Search code examples
pythonlinuxrsync

Python rsync script directory names mirror


I have a script that i use to push files back to my home PC using rsync. File names successfully pushed are added to a sqlite database so they don't get pushed again ( since i only want 1 way mirror ). Anyhow, the problem that i have is that although the script recursively goes down the source path and push files based on a defined extension, the files go down the same destination root directory.

What i am trying to is to have the destination folder structure the same as the source.

I think i have to do add something to the destDir path, but not exactly sure what:

for root, dirs, files in os.walk(sourceDir):
   for file in files:
     //If some filtering criteria
     print("Syncing new file: "+file)
     cmd=["rsync"]
     cmd.append(os.path.join(root, file))
     cmd.append(destDir+ "/")
     p=subprocess.Popen(cmd,shell=False)
 if p.wait()==0:
  rememberFile(file)

Solution

  • I think you should rely on the features of rsync for this as much as possible, rather than trying to reimplement it in Python. rsync has been extensively tested and is full-featured.
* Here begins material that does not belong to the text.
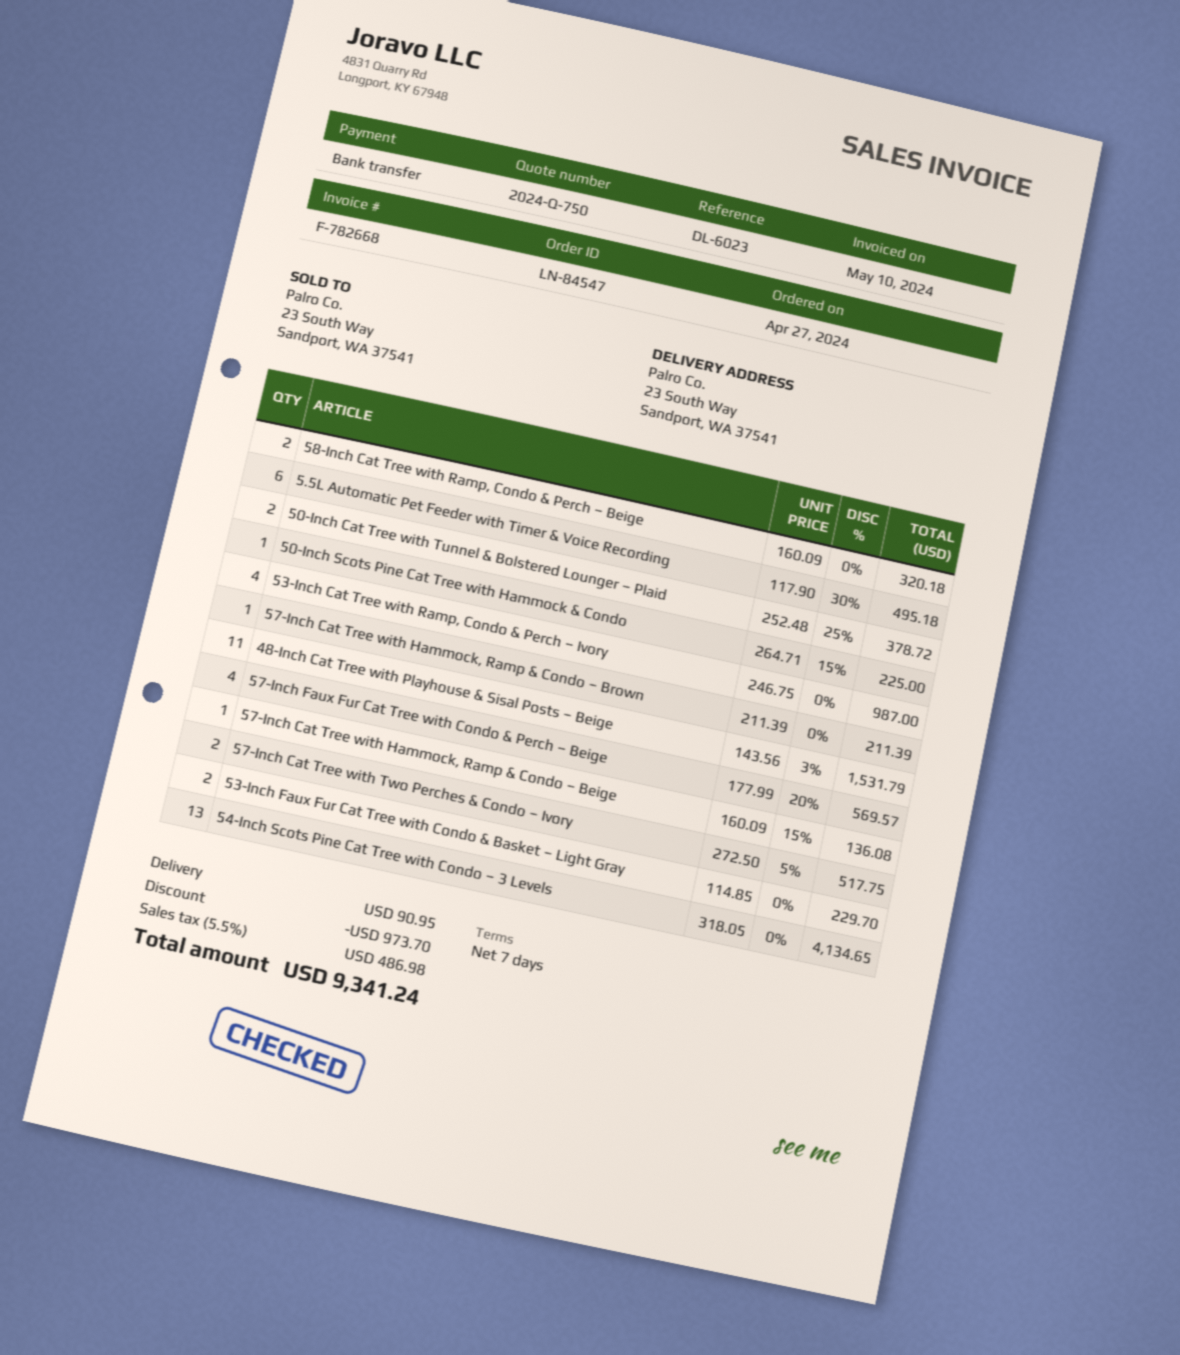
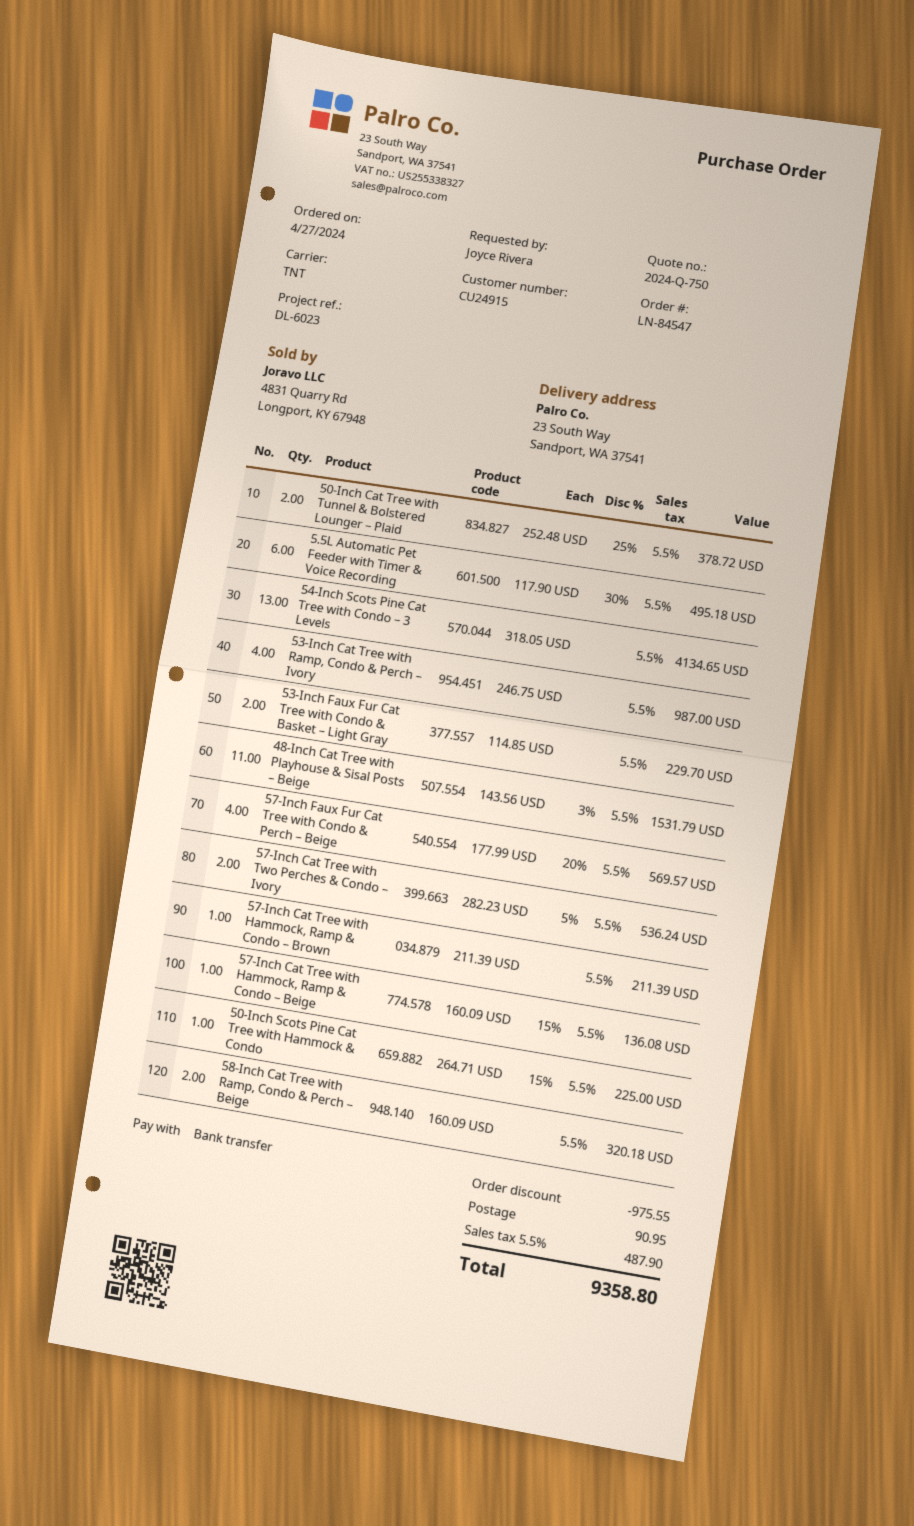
57-Inch Cat Tree with Two Perches & Condo – Ivory: 2 x 272.50 - 5% = 517.75 -> 2 x 282.23 - 5% = 536.24
discount: 973.70 -> 975.55
tax: 5.5% = 486.98 -> 5.5% = 487.90
total: 9341.24 -> 9358.80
They've fixed all of the bugs that you're encountering. For instance, in your original code snippet, you need to reconstruct the full path of your file (instead of just the filename) and add that to your destDir.

    But before you keep debugging that, consider this alternative. Instead of a sql db, why not keep all of the files that you have pushed in a plain text file? Let's say it's called exclude_list.txt. Then your one-liner rsync command is:

    rsync -r --exclude-from 'exclude_list.txt' src dst
    

    The -r switch will cause it to traverse the file tree automatically. See topic #6 on this page for more details on this syntax.

    Now you only need your Python script to maintain exclude_list.txt. I can think of two options:

    • Capture the output of rsync with the -v option to list the filenames that were moved, parse them, and append to exclude_list.txt. I think this is the most elegant solution. You can probably do it in just a few lines.
    • Use the script you already have to traverse the tree and add all of the files to exclude_list.txt, but remove all of the individual rsync calls. Then call rsync once at the end, as above.